* [Problem statement]
Go through the entries below and give the number of lines that have the string "items", and only that.

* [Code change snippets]
┌──
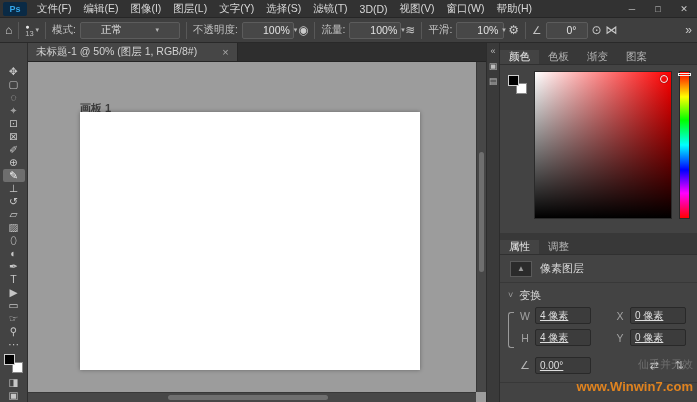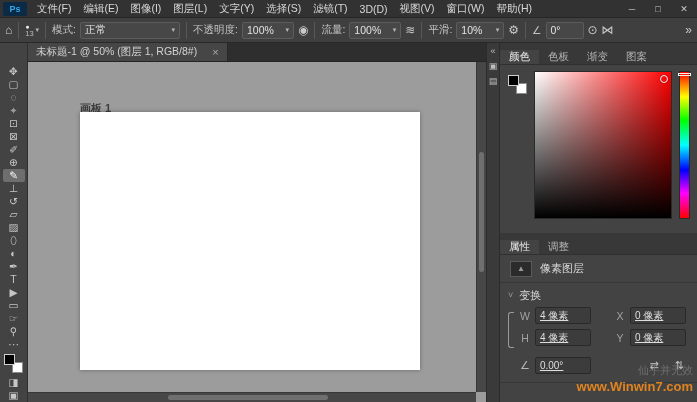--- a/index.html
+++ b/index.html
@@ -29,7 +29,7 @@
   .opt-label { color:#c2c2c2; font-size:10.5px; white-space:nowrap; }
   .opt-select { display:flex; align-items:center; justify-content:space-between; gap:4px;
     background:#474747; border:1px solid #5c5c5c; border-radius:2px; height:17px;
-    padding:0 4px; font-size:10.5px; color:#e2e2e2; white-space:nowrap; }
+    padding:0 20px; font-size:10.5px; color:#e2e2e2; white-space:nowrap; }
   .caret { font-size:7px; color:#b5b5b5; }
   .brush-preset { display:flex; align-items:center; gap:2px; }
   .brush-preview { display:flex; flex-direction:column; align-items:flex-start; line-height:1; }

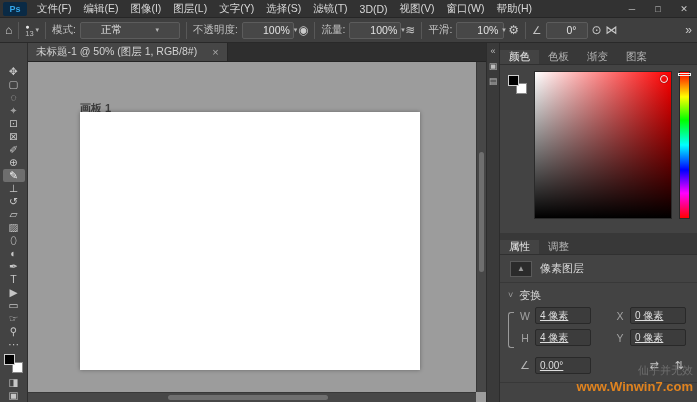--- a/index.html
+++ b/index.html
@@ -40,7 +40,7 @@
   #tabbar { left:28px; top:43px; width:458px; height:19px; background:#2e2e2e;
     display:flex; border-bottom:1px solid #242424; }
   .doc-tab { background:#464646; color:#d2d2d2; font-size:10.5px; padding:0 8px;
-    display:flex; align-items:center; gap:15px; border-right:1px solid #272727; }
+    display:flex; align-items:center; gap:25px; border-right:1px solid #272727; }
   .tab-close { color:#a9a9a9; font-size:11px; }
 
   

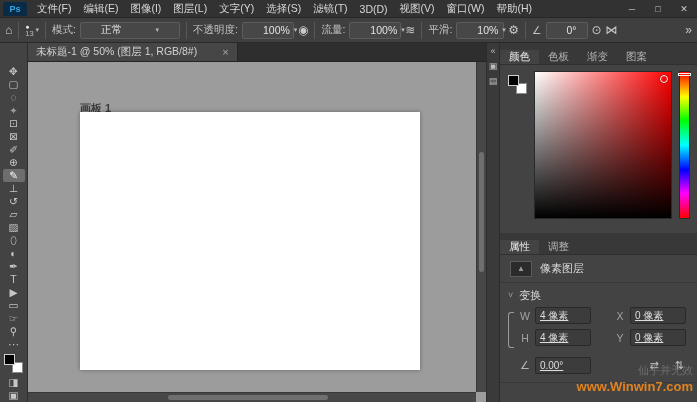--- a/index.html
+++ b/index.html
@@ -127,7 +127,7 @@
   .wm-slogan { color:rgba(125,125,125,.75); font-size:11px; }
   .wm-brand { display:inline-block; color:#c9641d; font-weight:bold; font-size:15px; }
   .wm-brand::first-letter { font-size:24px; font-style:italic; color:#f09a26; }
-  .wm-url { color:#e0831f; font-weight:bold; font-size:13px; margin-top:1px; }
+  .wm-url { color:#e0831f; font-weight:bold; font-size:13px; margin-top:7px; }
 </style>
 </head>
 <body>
└──
┌──
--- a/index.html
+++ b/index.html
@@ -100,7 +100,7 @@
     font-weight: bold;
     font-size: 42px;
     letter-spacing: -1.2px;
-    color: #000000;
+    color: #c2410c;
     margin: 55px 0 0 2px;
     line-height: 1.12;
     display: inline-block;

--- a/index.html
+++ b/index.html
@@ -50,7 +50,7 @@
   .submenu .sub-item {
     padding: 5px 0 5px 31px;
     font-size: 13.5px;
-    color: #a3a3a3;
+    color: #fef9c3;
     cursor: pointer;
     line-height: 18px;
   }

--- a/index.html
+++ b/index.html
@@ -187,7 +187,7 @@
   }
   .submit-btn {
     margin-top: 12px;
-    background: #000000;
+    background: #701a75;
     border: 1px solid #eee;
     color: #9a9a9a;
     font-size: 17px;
└──
* [Answer box]
5